Scientists have woven microscopic sensors into thread to gather diagnostic data from the tiniest of sutures.
The smart threads can sense pH, glucose levels, and temperature. They can even ferry tiny amounts of bodily fluids from one point to another for analysis by microsensor. And they can transmit data wirelessly — so they can alert doctors when a patient’s blood sugar is off or an infection is starting to form in a wound.
More traditional diagnostic materials — such as monitors and sensors stuck on the skin — can sense changes on the body’s surface, but often can’t penetrate tissue to gather information about internal problems. So a team of engineers from several institutions tossed around ideas for new materials.

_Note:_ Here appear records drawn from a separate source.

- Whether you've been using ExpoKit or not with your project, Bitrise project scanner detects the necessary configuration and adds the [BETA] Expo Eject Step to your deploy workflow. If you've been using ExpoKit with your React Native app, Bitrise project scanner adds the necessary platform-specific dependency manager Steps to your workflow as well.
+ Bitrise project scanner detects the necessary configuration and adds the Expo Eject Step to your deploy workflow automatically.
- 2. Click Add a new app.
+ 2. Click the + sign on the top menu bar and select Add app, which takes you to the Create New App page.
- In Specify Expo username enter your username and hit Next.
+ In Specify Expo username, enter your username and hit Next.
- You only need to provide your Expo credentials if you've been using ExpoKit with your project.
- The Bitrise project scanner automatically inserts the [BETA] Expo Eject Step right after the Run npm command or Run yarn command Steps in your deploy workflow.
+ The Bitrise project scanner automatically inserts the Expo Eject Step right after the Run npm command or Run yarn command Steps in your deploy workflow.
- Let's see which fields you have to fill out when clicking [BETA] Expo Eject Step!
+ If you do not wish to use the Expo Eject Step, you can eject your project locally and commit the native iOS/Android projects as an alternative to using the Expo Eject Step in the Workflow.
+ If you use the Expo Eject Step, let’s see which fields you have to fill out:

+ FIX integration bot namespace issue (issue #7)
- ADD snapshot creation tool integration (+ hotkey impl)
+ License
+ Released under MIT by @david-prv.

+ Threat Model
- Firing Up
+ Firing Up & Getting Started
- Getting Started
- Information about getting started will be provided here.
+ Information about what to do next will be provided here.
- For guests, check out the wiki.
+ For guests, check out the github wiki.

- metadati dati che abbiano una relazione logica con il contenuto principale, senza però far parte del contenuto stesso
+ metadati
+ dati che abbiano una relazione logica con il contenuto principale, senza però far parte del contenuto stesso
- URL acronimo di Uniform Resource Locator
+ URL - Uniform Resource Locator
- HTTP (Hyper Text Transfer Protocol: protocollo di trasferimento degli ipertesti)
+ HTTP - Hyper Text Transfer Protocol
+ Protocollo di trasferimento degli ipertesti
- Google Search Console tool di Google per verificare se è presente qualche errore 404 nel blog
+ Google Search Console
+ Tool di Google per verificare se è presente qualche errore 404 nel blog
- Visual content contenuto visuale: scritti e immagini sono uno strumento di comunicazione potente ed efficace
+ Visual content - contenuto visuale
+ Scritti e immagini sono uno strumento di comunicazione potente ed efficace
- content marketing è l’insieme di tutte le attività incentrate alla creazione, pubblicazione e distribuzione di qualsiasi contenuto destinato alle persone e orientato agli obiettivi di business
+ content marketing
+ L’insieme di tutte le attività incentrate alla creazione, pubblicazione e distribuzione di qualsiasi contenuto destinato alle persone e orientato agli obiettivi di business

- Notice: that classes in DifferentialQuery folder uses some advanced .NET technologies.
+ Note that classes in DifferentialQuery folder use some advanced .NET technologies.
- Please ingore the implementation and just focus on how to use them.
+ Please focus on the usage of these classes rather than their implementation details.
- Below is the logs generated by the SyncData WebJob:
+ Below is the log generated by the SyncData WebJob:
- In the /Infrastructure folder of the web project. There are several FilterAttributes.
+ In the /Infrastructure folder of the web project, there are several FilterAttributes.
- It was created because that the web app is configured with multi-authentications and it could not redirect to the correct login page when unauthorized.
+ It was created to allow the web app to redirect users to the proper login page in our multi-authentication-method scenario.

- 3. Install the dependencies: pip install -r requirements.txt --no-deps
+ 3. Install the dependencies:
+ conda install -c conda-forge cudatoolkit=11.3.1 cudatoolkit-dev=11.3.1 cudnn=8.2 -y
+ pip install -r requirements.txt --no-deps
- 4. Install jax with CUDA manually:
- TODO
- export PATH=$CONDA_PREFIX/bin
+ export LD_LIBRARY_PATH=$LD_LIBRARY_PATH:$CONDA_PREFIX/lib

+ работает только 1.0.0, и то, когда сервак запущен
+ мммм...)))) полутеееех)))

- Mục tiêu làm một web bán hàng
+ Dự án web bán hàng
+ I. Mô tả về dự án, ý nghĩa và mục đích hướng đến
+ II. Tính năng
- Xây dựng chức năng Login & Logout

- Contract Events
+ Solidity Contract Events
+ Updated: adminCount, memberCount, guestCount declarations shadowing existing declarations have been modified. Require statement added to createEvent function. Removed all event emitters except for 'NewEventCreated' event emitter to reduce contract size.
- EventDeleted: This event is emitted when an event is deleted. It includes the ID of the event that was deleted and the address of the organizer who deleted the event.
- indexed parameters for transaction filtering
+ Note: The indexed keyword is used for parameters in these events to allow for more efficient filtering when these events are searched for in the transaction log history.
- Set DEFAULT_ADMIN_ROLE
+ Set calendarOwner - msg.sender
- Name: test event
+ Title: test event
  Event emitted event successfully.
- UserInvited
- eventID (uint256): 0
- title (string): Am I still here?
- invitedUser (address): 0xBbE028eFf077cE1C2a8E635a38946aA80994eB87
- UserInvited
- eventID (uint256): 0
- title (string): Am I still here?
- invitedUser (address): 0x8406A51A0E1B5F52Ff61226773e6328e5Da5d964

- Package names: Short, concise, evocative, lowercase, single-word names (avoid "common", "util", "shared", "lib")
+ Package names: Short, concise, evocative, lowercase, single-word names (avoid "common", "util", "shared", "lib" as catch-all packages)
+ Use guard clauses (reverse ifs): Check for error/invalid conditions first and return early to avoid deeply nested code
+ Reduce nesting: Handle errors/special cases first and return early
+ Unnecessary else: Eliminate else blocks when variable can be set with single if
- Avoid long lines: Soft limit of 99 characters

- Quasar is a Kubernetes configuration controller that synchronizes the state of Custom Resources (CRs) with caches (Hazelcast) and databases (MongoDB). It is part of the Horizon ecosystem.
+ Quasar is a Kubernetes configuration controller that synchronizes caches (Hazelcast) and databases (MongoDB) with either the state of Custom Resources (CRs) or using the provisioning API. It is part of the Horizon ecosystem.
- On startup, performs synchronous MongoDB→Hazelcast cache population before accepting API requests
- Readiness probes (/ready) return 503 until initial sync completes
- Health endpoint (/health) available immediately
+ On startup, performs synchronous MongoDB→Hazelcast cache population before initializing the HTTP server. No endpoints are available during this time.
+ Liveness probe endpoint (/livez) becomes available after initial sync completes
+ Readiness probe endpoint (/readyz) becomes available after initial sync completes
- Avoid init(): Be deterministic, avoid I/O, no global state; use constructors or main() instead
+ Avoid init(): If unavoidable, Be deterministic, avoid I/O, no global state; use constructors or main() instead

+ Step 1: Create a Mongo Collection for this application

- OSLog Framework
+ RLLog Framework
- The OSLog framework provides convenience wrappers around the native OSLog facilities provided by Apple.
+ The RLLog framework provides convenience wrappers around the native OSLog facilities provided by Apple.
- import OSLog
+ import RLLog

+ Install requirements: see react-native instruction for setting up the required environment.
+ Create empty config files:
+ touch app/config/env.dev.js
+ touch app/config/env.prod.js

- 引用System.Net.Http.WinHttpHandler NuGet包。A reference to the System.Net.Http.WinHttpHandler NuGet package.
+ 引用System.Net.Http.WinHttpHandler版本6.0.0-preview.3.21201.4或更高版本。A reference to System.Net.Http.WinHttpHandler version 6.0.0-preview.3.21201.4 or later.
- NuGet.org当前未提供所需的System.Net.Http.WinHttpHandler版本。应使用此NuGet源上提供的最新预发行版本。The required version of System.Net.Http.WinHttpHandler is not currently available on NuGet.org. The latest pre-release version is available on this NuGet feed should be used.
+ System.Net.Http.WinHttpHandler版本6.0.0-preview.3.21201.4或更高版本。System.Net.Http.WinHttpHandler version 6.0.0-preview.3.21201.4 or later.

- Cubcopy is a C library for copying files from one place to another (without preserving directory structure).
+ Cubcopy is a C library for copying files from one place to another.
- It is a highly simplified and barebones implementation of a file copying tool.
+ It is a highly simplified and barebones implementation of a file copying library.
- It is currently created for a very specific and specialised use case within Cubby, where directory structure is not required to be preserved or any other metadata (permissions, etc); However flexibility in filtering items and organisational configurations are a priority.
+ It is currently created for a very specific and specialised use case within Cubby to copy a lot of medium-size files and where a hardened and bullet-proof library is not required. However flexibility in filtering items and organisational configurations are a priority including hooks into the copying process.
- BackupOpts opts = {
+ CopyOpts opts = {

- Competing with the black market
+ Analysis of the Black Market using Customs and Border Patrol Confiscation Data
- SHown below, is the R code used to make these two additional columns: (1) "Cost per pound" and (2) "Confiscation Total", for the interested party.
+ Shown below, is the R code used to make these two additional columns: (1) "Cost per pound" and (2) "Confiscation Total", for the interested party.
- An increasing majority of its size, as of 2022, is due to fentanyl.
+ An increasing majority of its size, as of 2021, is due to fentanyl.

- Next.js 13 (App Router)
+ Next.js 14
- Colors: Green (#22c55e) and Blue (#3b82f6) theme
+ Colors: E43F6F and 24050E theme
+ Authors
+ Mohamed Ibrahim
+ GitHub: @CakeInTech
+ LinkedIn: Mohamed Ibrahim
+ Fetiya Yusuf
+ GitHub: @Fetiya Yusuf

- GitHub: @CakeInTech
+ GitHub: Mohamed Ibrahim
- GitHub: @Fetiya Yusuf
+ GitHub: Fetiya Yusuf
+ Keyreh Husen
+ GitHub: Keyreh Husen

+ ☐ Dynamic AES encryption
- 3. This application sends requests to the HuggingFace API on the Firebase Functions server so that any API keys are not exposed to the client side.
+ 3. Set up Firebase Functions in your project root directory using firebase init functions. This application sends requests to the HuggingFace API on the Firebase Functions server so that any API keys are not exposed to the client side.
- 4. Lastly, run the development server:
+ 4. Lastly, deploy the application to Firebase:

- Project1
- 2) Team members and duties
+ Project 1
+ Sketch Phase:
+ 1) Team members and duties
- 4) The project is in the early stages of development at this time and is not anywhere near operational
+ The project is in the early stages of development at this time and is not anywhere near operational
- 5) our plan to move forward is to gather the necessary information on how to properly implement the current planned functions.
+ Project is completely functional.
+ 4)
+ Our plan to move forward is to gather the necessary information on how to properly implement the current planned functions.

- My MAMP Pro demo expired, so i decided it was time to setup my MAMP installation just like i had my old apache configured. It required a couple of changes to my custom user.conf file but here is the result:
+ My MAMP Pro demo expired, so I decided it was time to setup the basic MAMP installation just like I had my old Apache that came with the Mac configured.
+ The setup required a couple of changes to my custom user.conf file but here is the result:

One proposal stood out: Thread. It can bend, stretch, and be made as thick or as thin as scientists want.
“We generated an entire toolkit of these threads,” said Sameer Sonkusale, a professor of electrical engineering at Tufts University and a coauthor of a paper on the new material, published this week in the journal Microsystems and Nanoengineering.
The research is still in the early stages — scientists have tested the threads in Petri dishes and a mouse model but have not yet tried them in humans.
But they have high hopes that the threads can be a useful tool. They might, for instance, help diabetic patients who have chronic wounds that don’t heal well, Sonkusale noted.
“We monitored actual biomarkers of wound healing,” he said.